For this problem, a path is defined as any sequence of nodes from some starting node to any node in the tree along the parent-child connections. The path must contain at least one node and does not need to go through the root.
Example 1:
Input: [1,2,3]
1
/ \
2 3
Output: 6
Example 2:
Input: [-10,9,20,null,null,15,7]
-10
/ \
9 20
/ \
15 7
Output: 42
Topic Analysis:
This question, in my opinion, seems to be the path to the title of the big boss. Topic baffled, finally I saw other people's writing, on her own a lot, in fact, different from the other path problem. We look at the code.
class Solution:
def maxPathSum(self, root: TreeNode) -> int:
max_sum = float("-inf")
def helper(node):
nonlocal max_sum
if not node:
return 0
lt_sum = helper(node.left)
rt_sum = helper(node.right)
local_sum = max(node.val, max(lt_sum, rt_sum) + node.val) # 1
max_sum = max(max_sum, max(local_sum, lt_sum + rt_sum + node.val)) # 2
return local_sum
helper(root)
return max_sum
First, the subject is very different path, not necessarily including the leaf node, not necessarily including the root, there is likely to be left to the child to the right path to the parent of the child.

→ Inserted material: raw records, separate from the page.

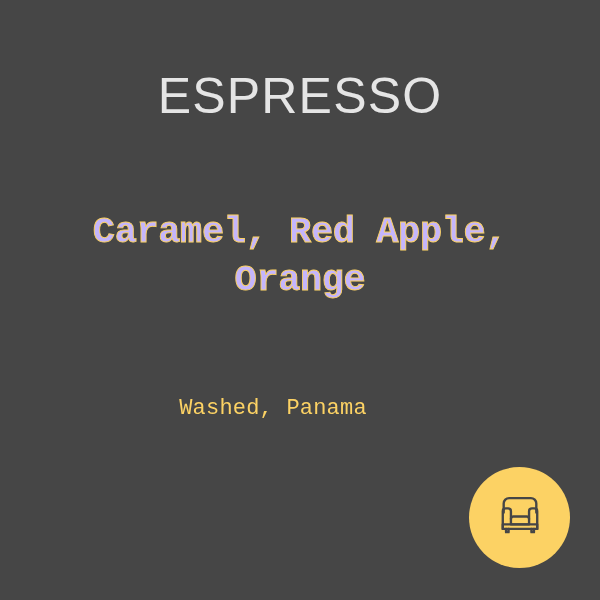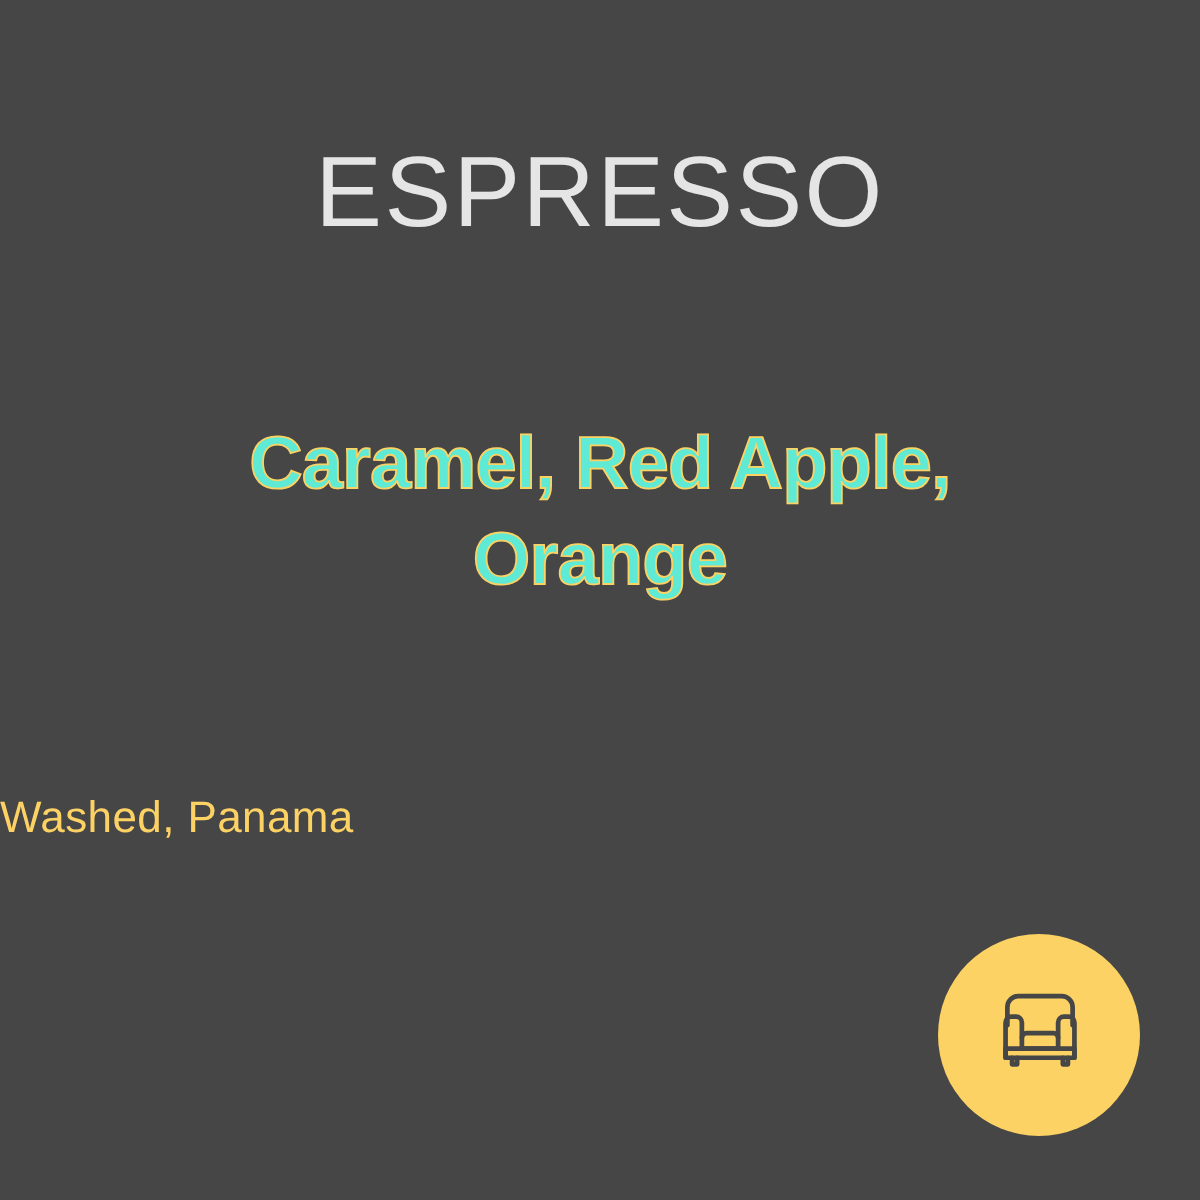"Caramel, Red Apple, Orange" #tasting-notes { color: #5eead4 -> #c4b5fd; font-family: Liberation Sans, sans-serif -> Liberation Mono, monospace }
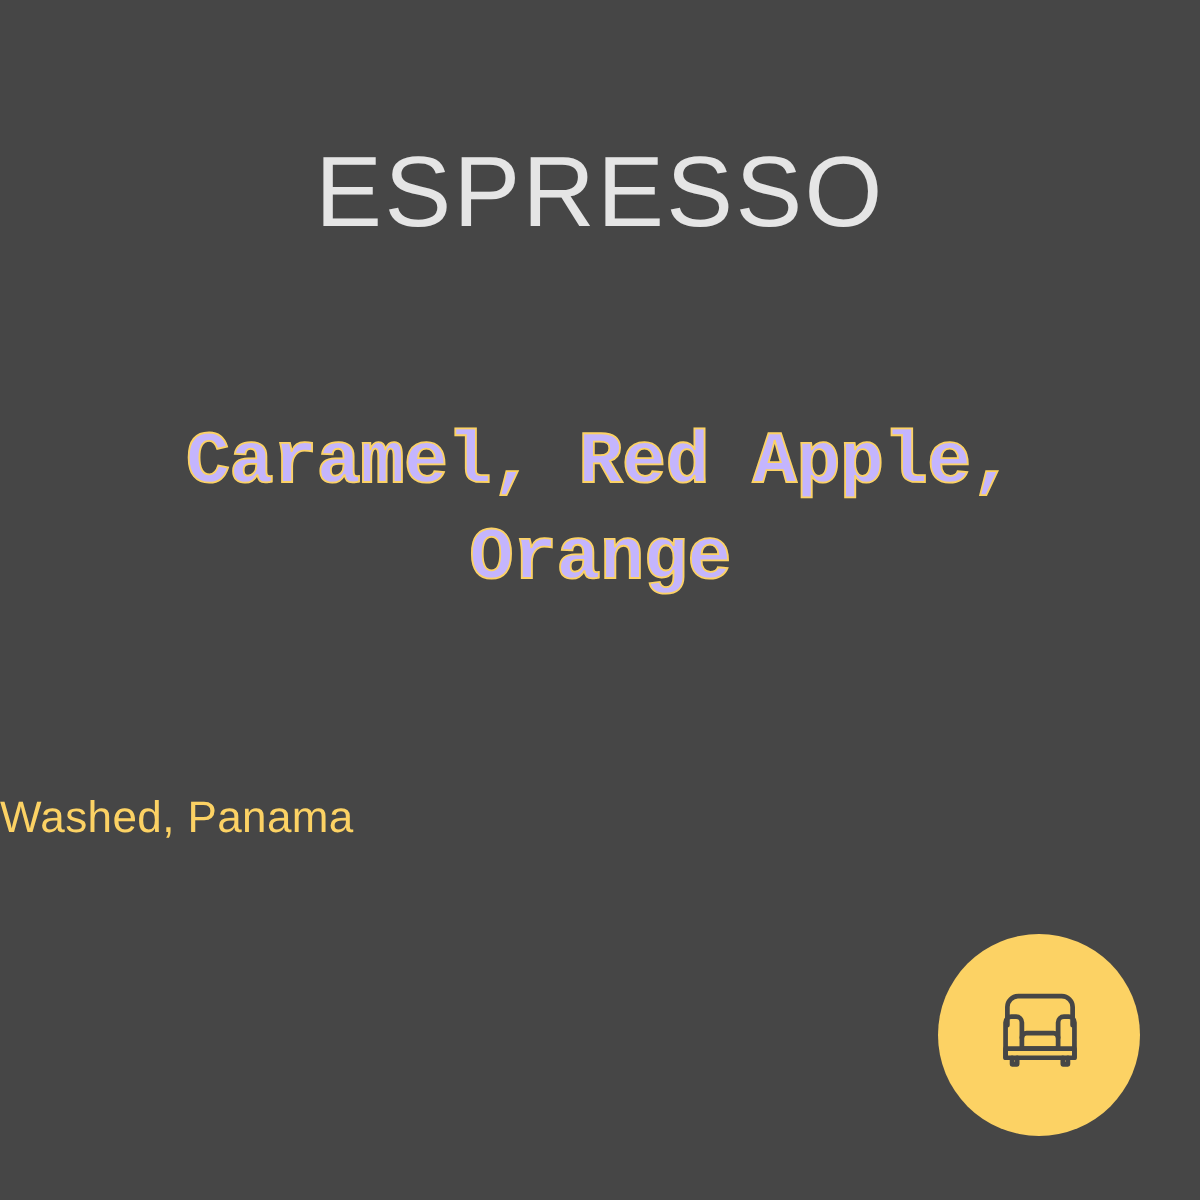"Washed, Panama" #origin-process { font-family: Liberation Sans, sans-serif -> Liberation Mono, monospace; text-align: none -> center }
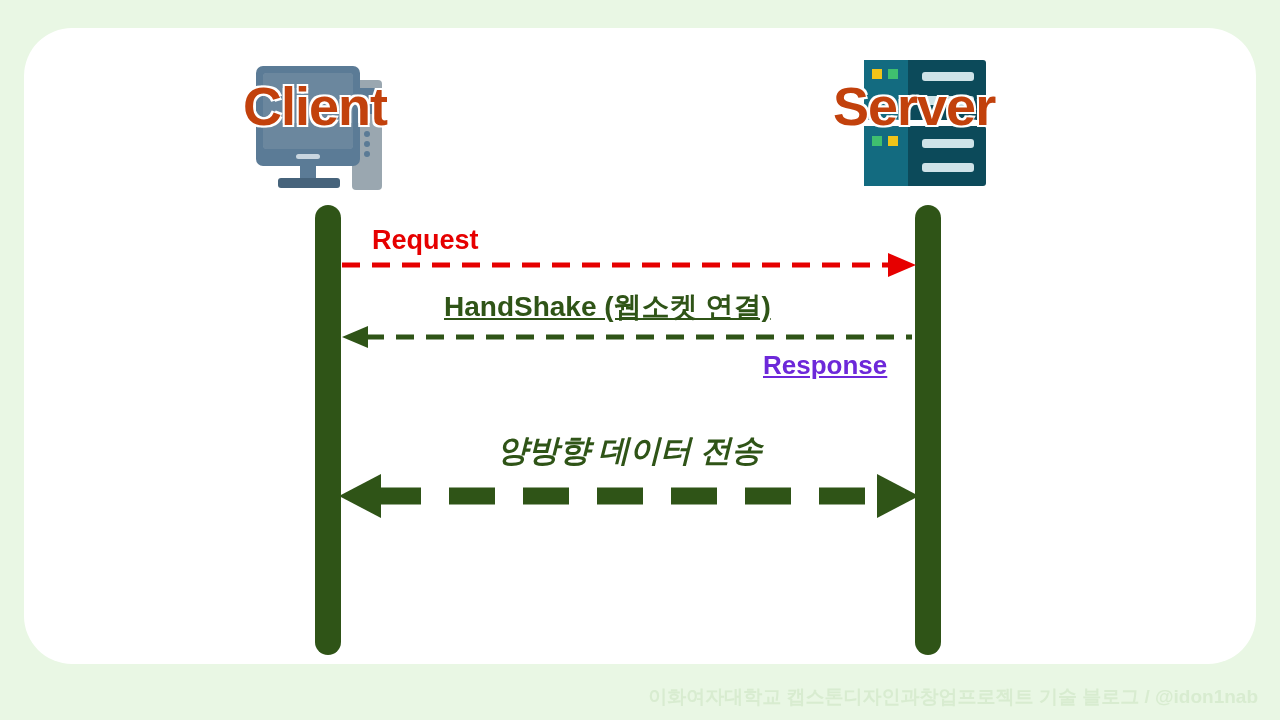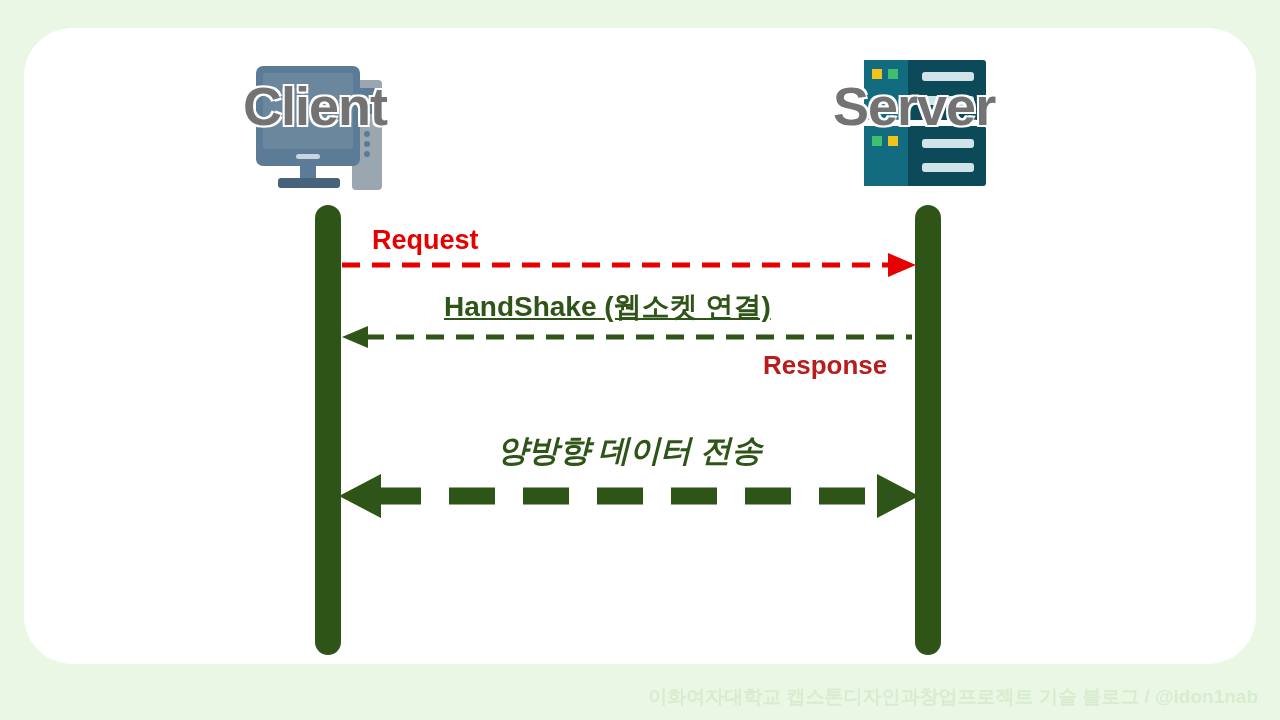"Client" .node-title { color: #737373 -> #c2410c }
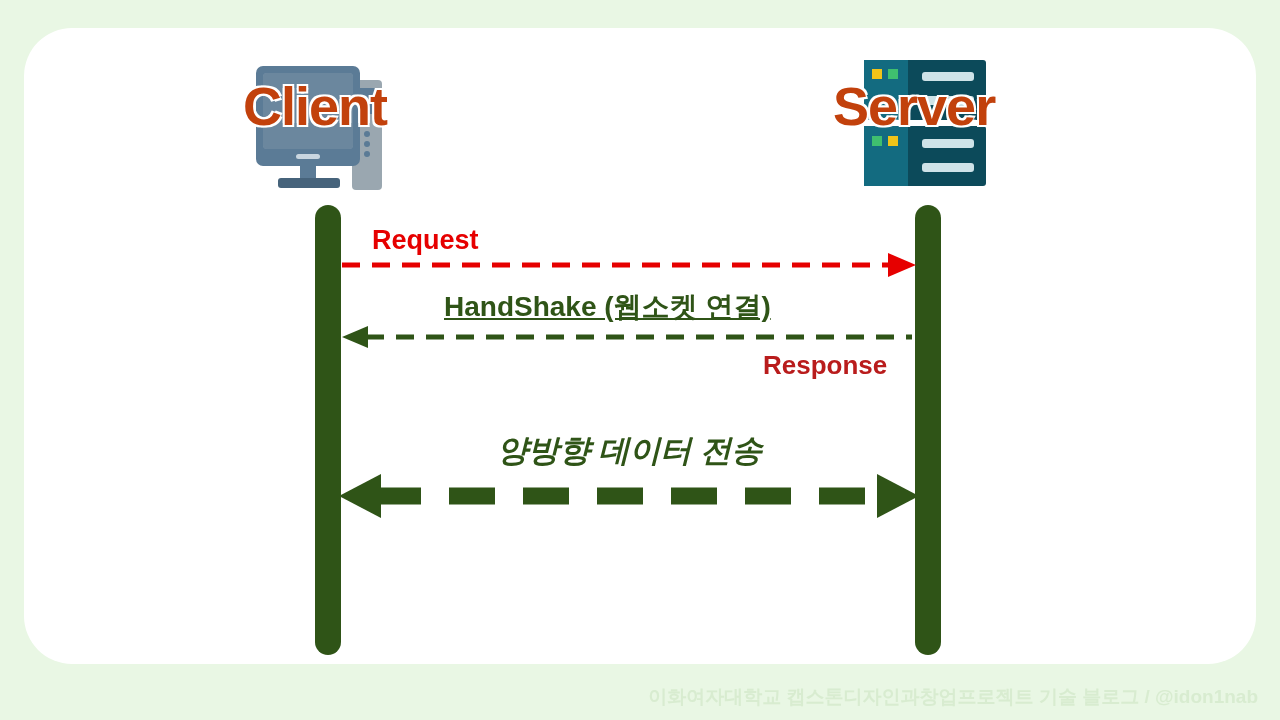"Response" #response-label { color: #b91c1c -> #6d28d9; text-decoration: none -> underline }
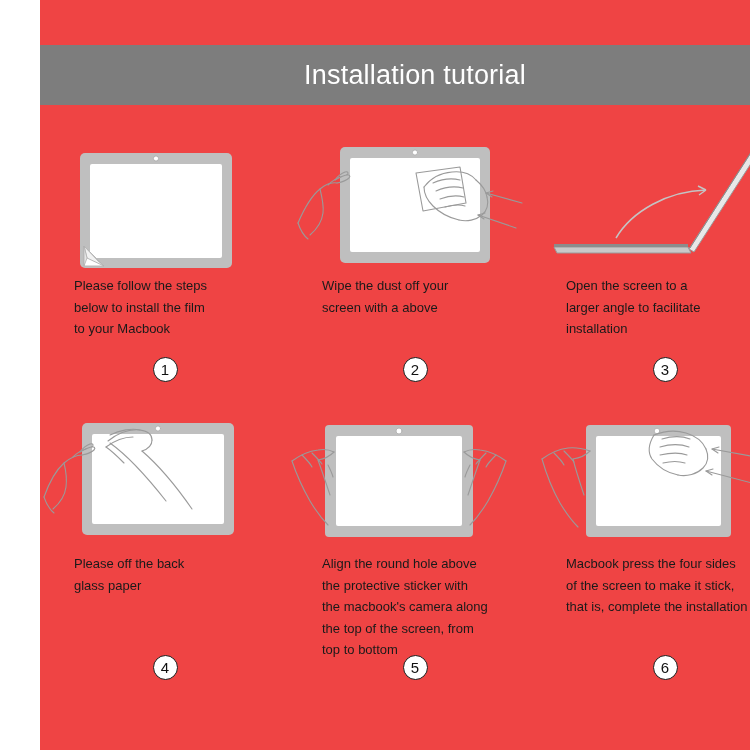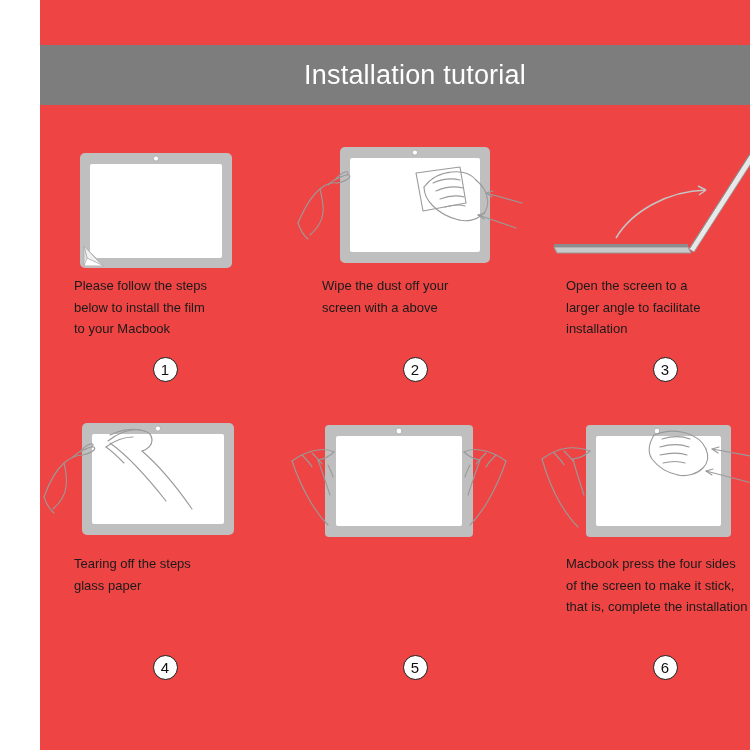"Tearing off the steps" div.caption { text: Tearing off the steps -> Please off the back }
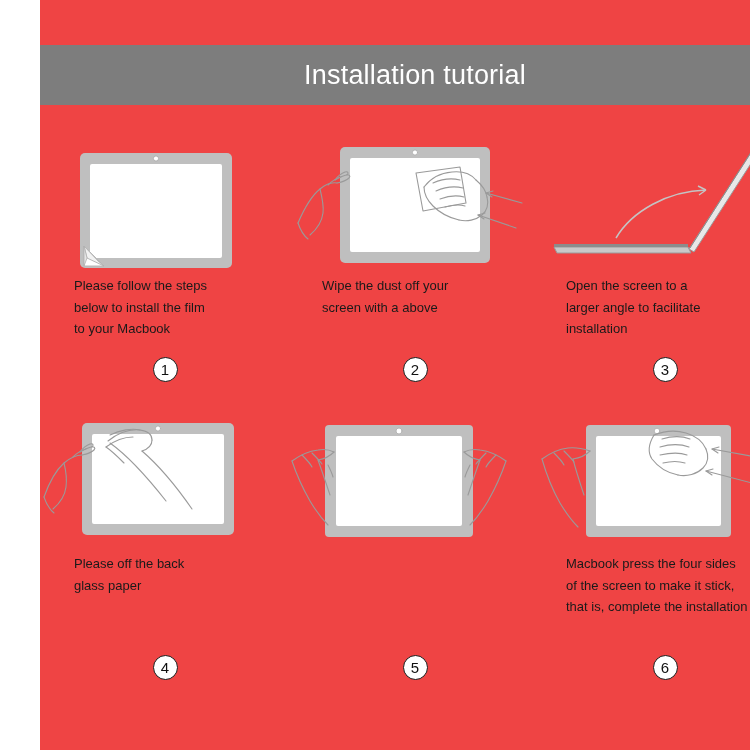"Align the round hole above" div.caption { html: none -> <div>Align the round hole above the protective sticker with the macbook's camera along the top of the screen, from top to bottom</div> }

The results of the subject, is a global variable; is a common problem solving process preorder traversal, recursive process accomplishes two things: First, the return local_sum, is the largest and the left or right subtree, the code determines that the node 1 the maximum value of its own, or combined with one of the left and right sub-tree and maximum (only choose one), the local value of the recursion direction corresponds at issue and request the path, the big problem is decomposed into such a small problem to solve; second thing is updated max_sum, this time allowing the node plus the value of the maximum left and right subtrees and form a complete path, it is determined to change the value is not the largest.